Longino no respondió pero Trajano, acertadamente, interpretó que su nuevo amigo agradecía el comentario pero que no deseaba hablar más de ese asunto. Le pareció razonable. Si su padre muriera en Oriente, él tampoco querría hablar del tema en mucho tiempo.

—¿Qué se puede hacer aquí para divertirse? —preguntó Longino para cambiar de conversación y terminar con un silencio que empezaba a hacerse incómodo.

—Bueno —empezó Trajano—, tenemos un teatro… —Observó que Longino no parecía muy interesado por asistir a una representación; imaginó entonces a qué se refería y le dolió, pero tenía que aceptar que muy pocos eran como él—. Tenemos también una casa, dentro de la ciudad, con mujeres venidas de África, algunas muy hermosas —Trajano vio que Longino asentía—, pero a mí lo que realmente más me gusta es cazar.

Para sorpresa y satisfacción de Trajano, los ojos de Longino se iluminaron.

—A mí también me encanta cazar —confirmó con palabras el recién llegado—, pero ¿cazáis aquí en el sur?

—Hay ciervos y jabalíes, muchos, en la sierra —dijo Trajano exultante señalando hacia el norte—, pero lo más excitante para mí es intentar cazar un lince.

—¿Un lince? Creo que nunca he visto uno.

—Son como leones, bastante más pequeños pero muy listos; se esconden con mucha habilidad. Hay que cazarlos siempre contra el viento. Si te huelen no los verás nunca.

—¿Y has cazado muchos?

La pregunta de Longino iba sin mala intención, pero a Trajano le costó dar la respuesta.

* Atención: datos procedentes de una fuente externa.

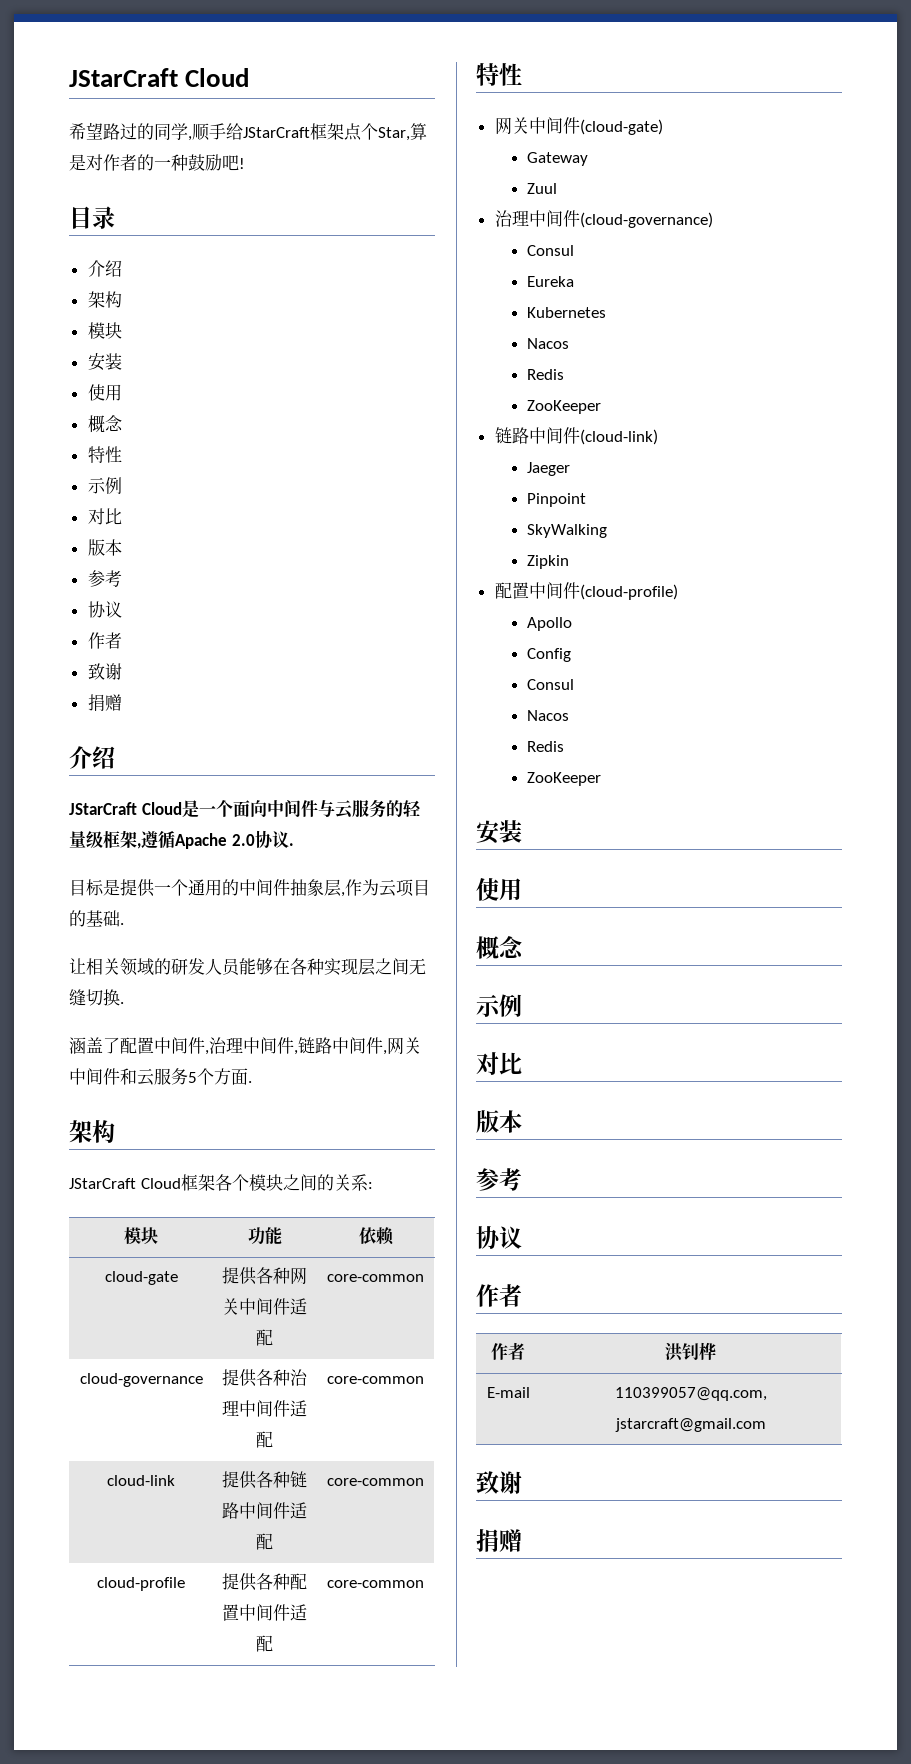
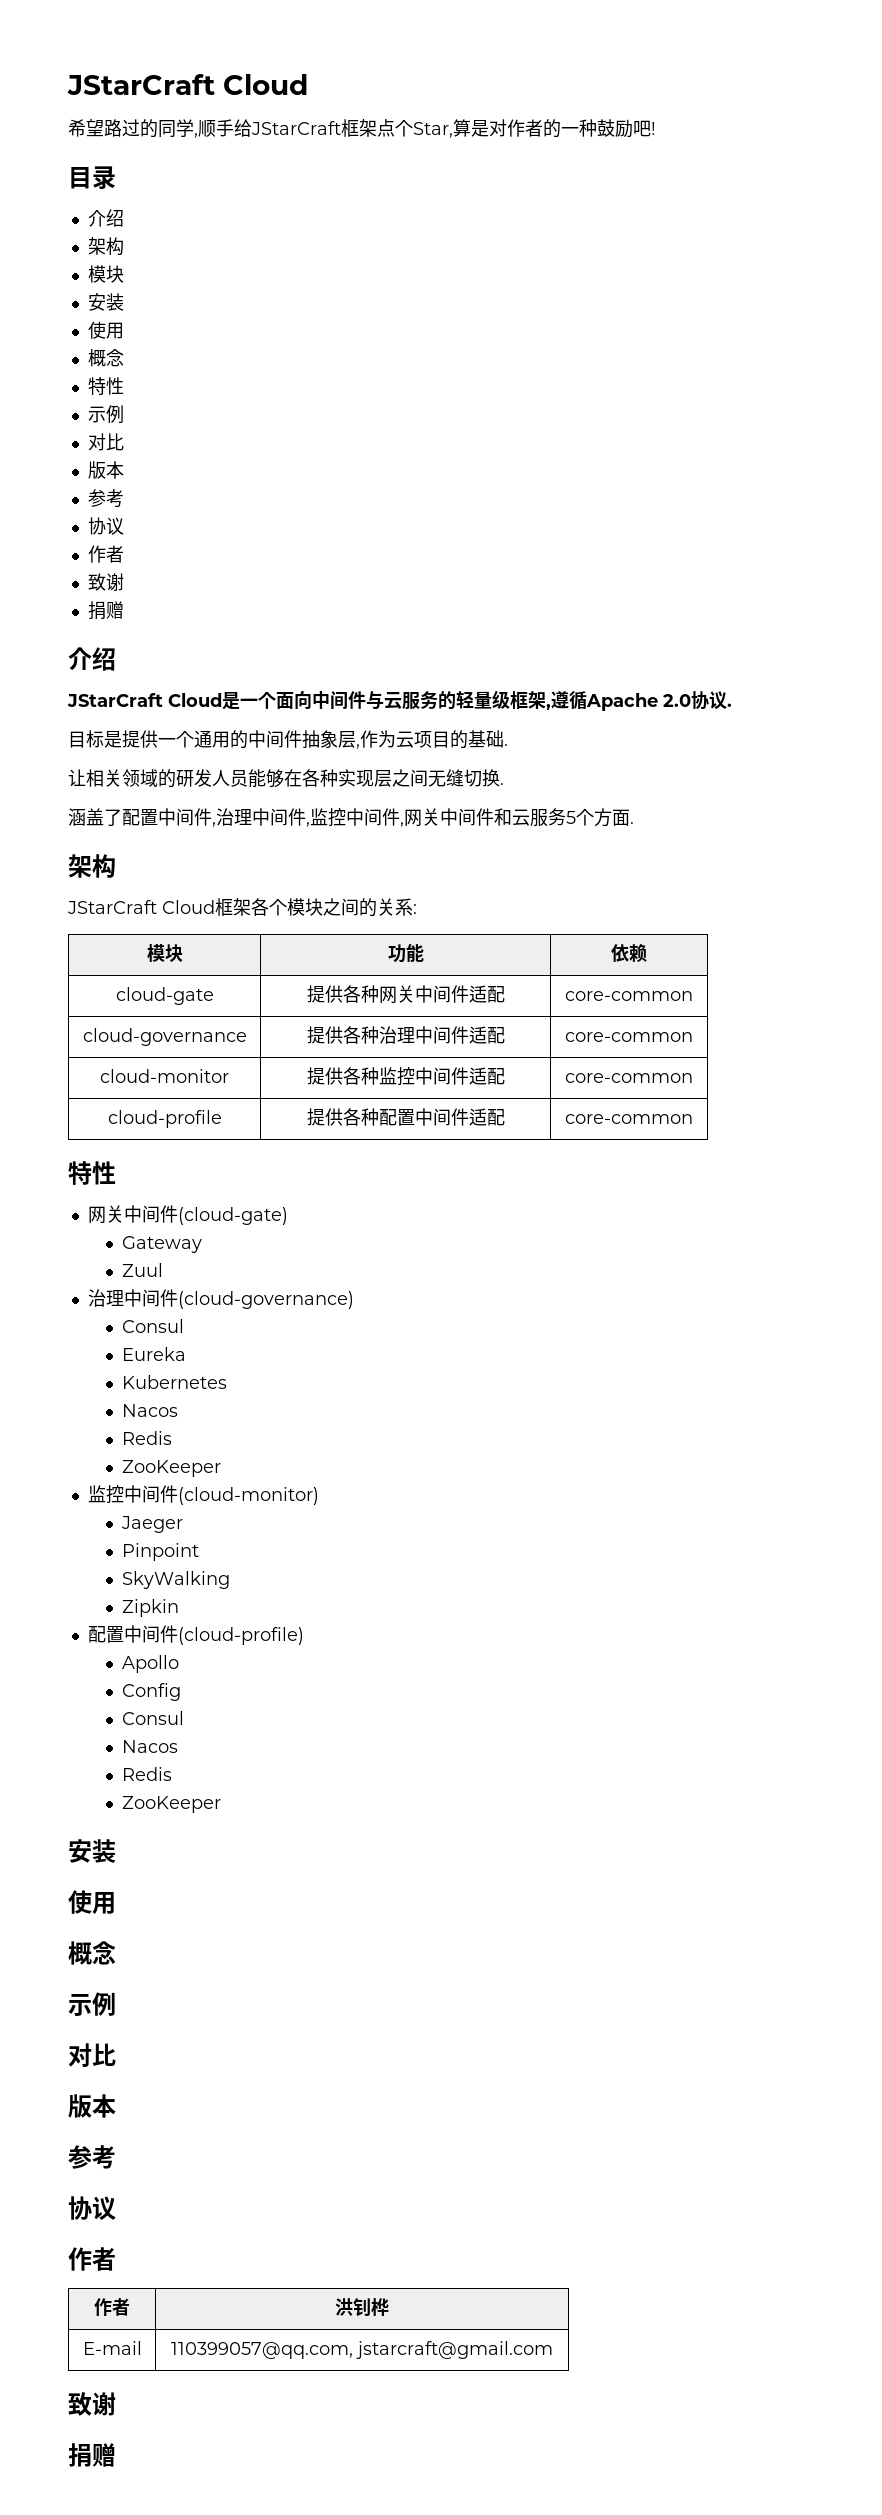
[298,1037,332,1054] 链路 -> [310,808,346,827] 监控
[107,1475,175,1486] [222,1471,307,1489] [222,1502,239,1519] cloud-link | 提供各种链路 -> [100,1069,229,1083] [306,1067,415,1086] cloud-monitor | 提供各种监控
[494,427,658,445] 链路中间件(cloud-link) -> [87,1485,319,1505] 监控中间件(cloud-monitor)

—No… no he cazado aún ninguno… son muy listos… es muy difícil. —De nuevo, el silencio incómodo regresó mientras cabalgaban bajo el sol de la tarde en dirección a su casa; Trajano tuvo una idea—: Pero llevo meses detrás de uno que se oculta tras esas colinas. Ha cazado varias ovejas de los rebaños de la ciudad, pero pocos se atreven a adentrarse en las colinas por miedo al lince. No son muy grandes, eso es cierto, pero tienen unas garras tremendas y pueden desgarrarte la piel con un par de zarpazos rápidos. Si quieres podemos intentar cazarlo entre los dos. Así sería más fácil —Longino estaba mirando las colinas con atención, examinando el terreno—, a no ser que te dé miedo, claro.

El recién llegado se echó a reír.

—Los Longino del norte no tenemos miedo a nada.

Trajano le acompañó en la risa.

—Entonces está hecho: lo cazaremos entre los dos.

Continuaron cabalgando seguidos de cerca por el esclavo de Longino y la pequeña escolta de Trajano hijo.